The Colonel preserved a reticent air.
"You'll come to my way of thinking yet. The Indian dog--he's a daisy."
"Glad you think so." The Colonel, with some display of temper, had
given up trying to drive the team only half an hour before, and was
still rather sore about it.
"When you get to _understand_ him," persisted the Boy, "he's the most
marvellous little horse ever hitched in harness. He pulls, pulls, pulls
all day long in any kind o' weather--"
"Yes, pulls you off your legs or pulls you the way you don't want to
go."
"Oh, that's when you rile him! He's just like any other American
gentleman: he's got his feelin's. Ain't you got feelin's, Nig? Huh!
rather.

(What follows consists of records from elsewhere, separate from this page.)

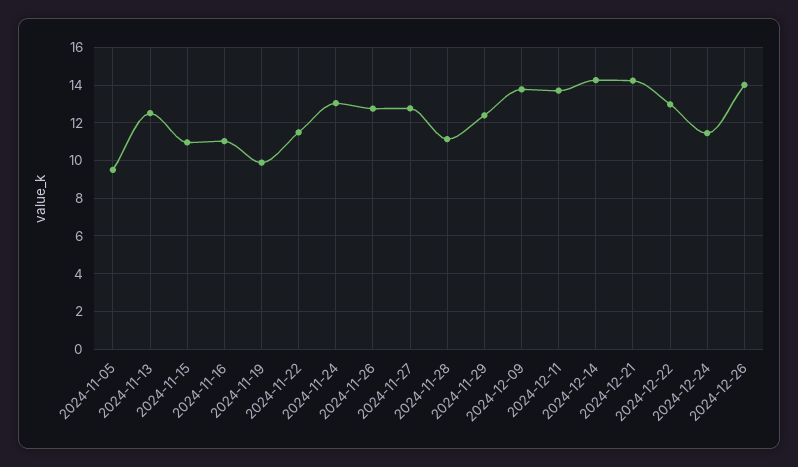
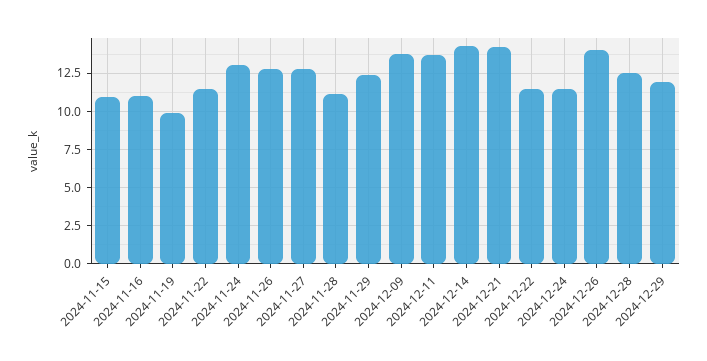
2024-11-05: 9.5 -> none
2024-11-13: 12.5 -> none
2024-12-22: 13 -> 11.5
2024-12-28: none -> 12.5
2024-12-29: none -> 12

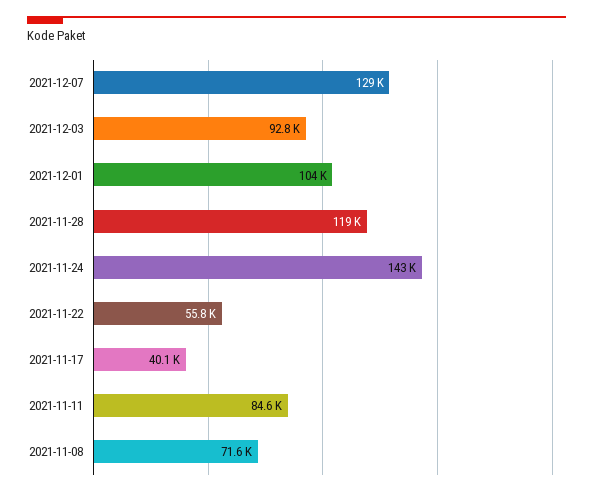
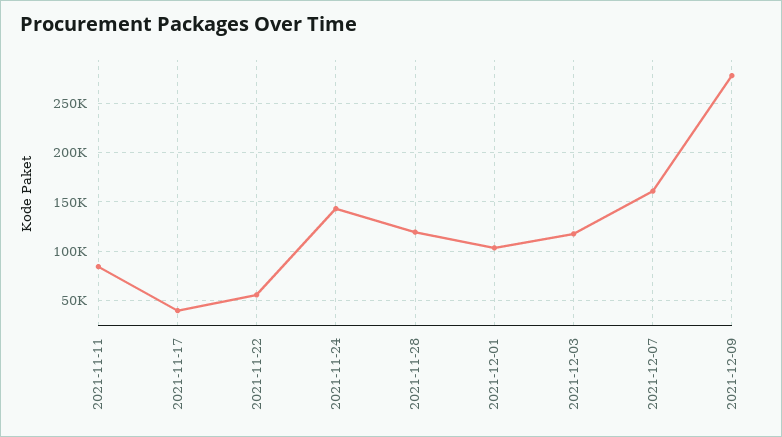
2021-12-07: 129000 -> 160000
2021-12-03: 92800 -> 120000
2021-11-08: 71600 -> none
2021-12-09: none -> 280000

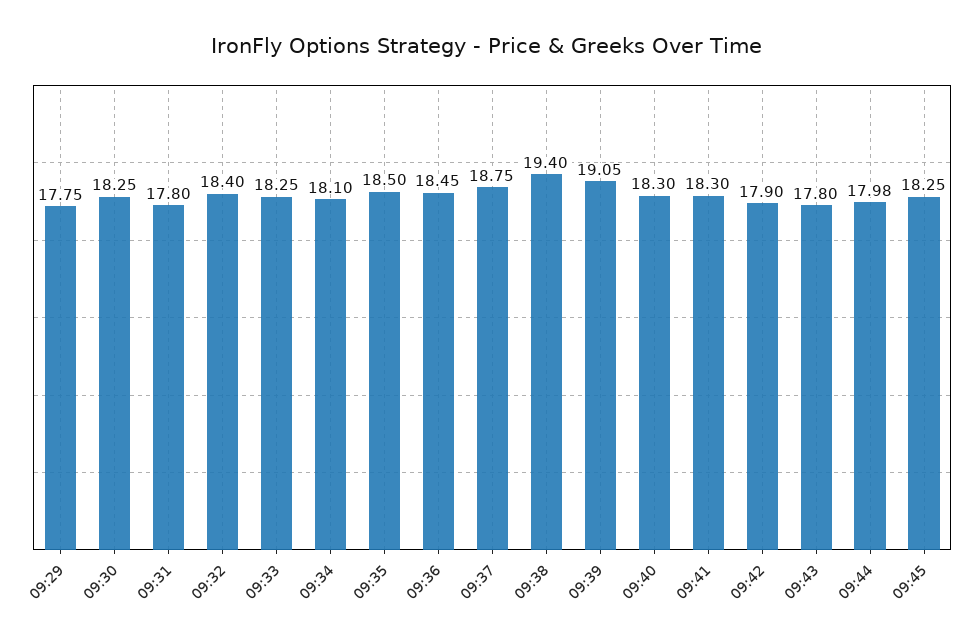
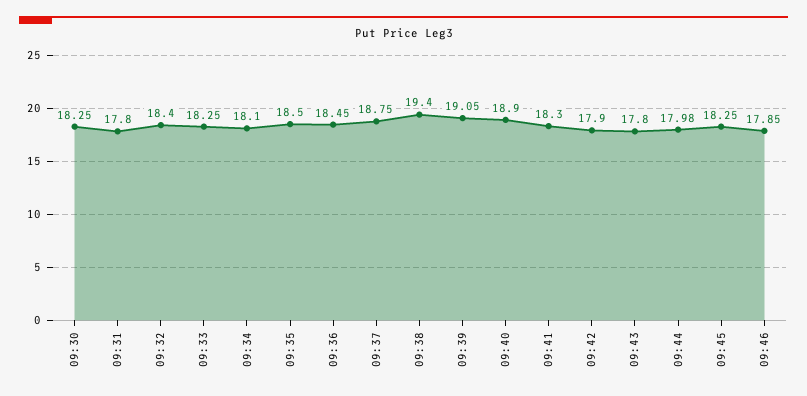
09:29: 17.75 -> none
09:40: 18.3 -> 18.9
09:46: none -> 17.85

I tell you what, Colonel, many a time when I'm pretty well beat
and ready to snap at anybody, I've looked at Nig peggin' away like a
little man, on a rotten trail, with a blizzard in his eyes, and it's
just made me sick after that to hear myself grumblin'. Yes, sir, the
Indian dog is an example to any white man on the trail." The Boy seemed
not to relinquish the hope of stirring the tired Colonel to enthusiasm.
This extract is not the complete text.